Scalpers take advantage of increased trading volume to profit. Scalpers may exit a trade seconds after entering, and many use automated bots to increase the frequency of their trading cycles. 


Ideally, scalpers want to exit a trade before any news item or short-term fluctuation has a chance to change the market’s sentiment on a coin.


Arbitrage


Arbitrage involves buying cryptocurrency in 1 market and selling it in another market at a higher price. The difference in the buy and sell price of an asset is known as the “spread.” 


As a generally unregulated market, crypto allows anyone to create an exchange. This can lead to major differences in the spread because of the differences in asset liquidity and trading volume. 

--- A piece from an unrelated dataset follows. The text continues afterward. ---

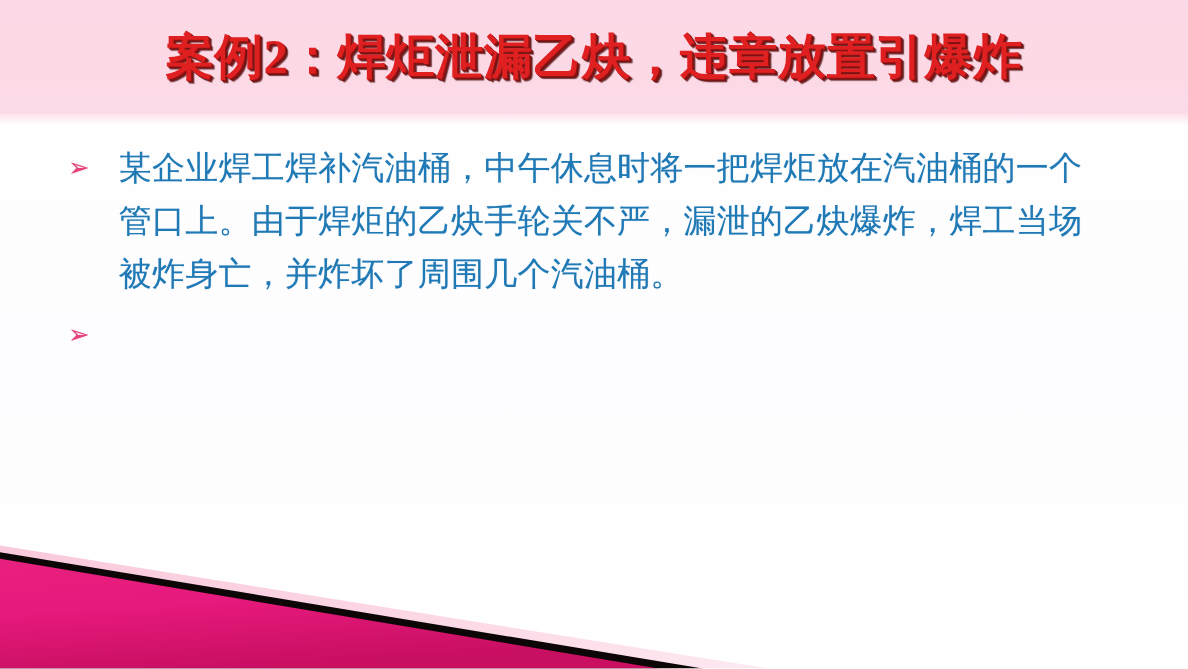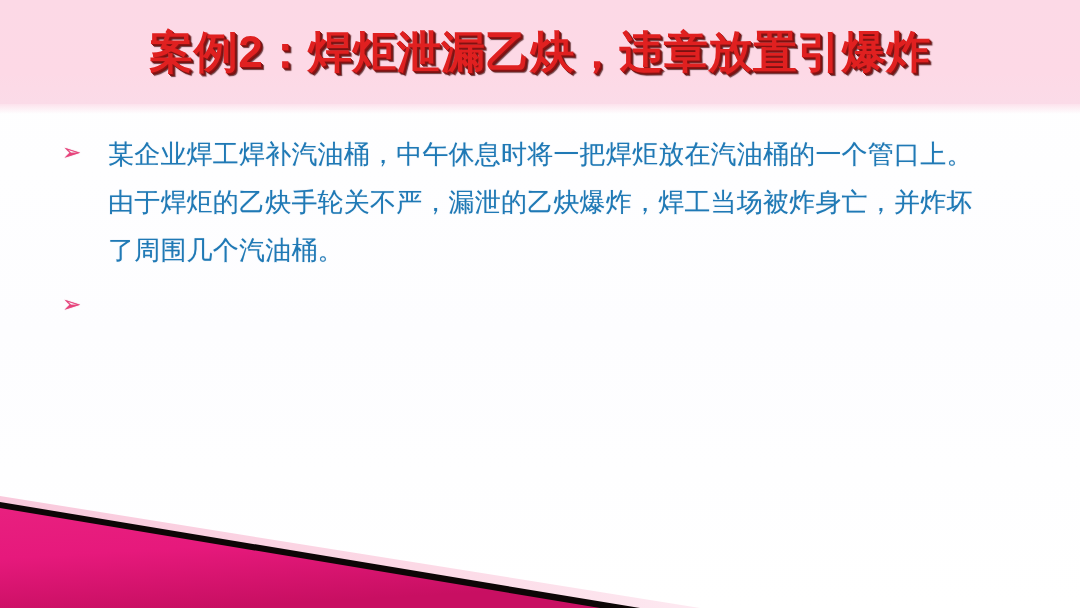"案例2：焊炬泄漏乙炔，违章放置引爆炸" .slide-title { font-family: Liberation Sans, sans-serif -> Liberation Serif, serif }
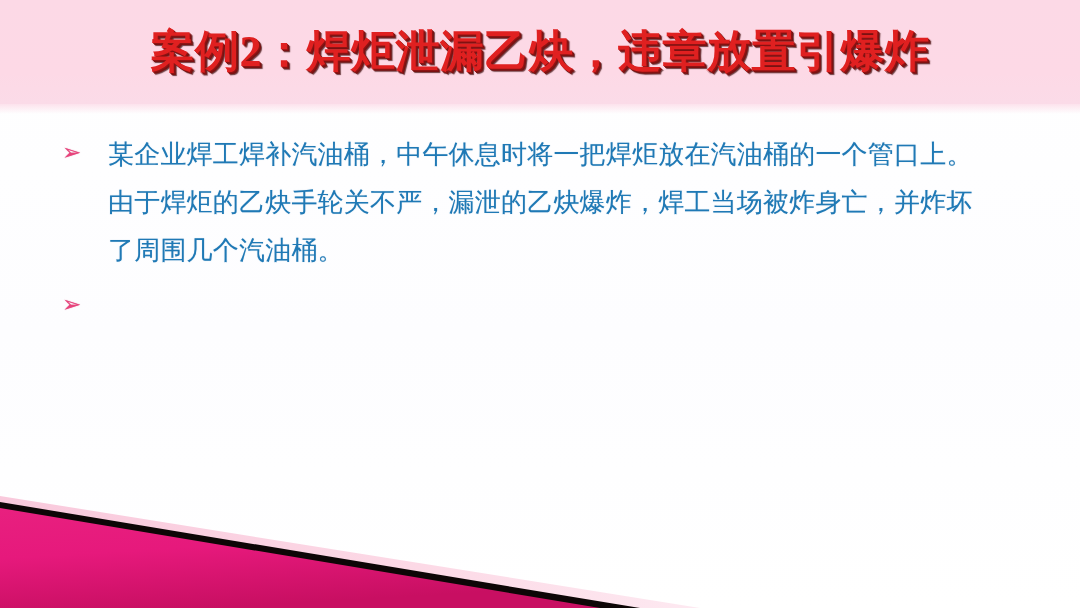"某企业焊工焊补汽油桶，中午休息时将一把焊炬放在汽油桶的一个管口上。由于焊炬的乙炔" .bullet-text { font-size: 26px -> 30px }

In the crypto market, traders usually hold a portfolio on the exchange they are trading. To start an arbitrage opportunity, open accounts on exchanges you believe will show significantly different prices for the same asset.


Swing Trading


Swing Trading is a strategy that focuses on taking smaller gains in short-term trends and cutting losses quicker. 


The gains might be smaller, but done consistently over time, they can compound into excellent annual returns. Swing Trading positions are usually held for a few days to a couple of weeks, but can be held longer.


Rather than targeting 20% to 25% profits for most of your assets, the profit goal is a more modest 10%, or even just 5% in tougher markets.


The swing trader's focus isn't on gains developing over weeks or months; the average length of a trade is more like 5 to 10 days. 


In this way, you can make a lot of small wins, which will add up to big overall returns. If you are happy with a 20% gain over a month or more, 5% to 10% gains every week or two can add up to significant profits.

Dollar-Cost Averaging


When it comes to finding the perfect entry and exit point in a crypto market, it is best to assume that timing the market is next to impossible. So, a rather sound way to go about investing in cryptos is ‘Dollar Cost Averaging’(DCA). 


DCA refers to investing a fixed amount at a regular interval. This strategy helps investors do away with the cumbersome job of timing the markets and building wealth in the long term.


However, an exit strategy could also be tricky in the DCA style. It requires the study of the market trend and understanding of the market cycle. Reading technical charts can also help you exit at an appropriate time.



Final Thoughts


Regardless of the strategy you choose, you must be willing to accept losses in a volatile market like cryptocurrency. Have your exit plan ready before you enter any trade. 


Don’t follow the hot tips crowd; invest only in coins that you actually believe in — even for just the day.


Also, keep in mind that the market provides endless opportunities. So don’t bite your head off if you’re playing cautiously and miss one, and don’t chase the gazelles that have already run off the farm. 


Trading is more than anything an emotional journey — you must keep a clear head and stick to your chosen strategy through thick and thin.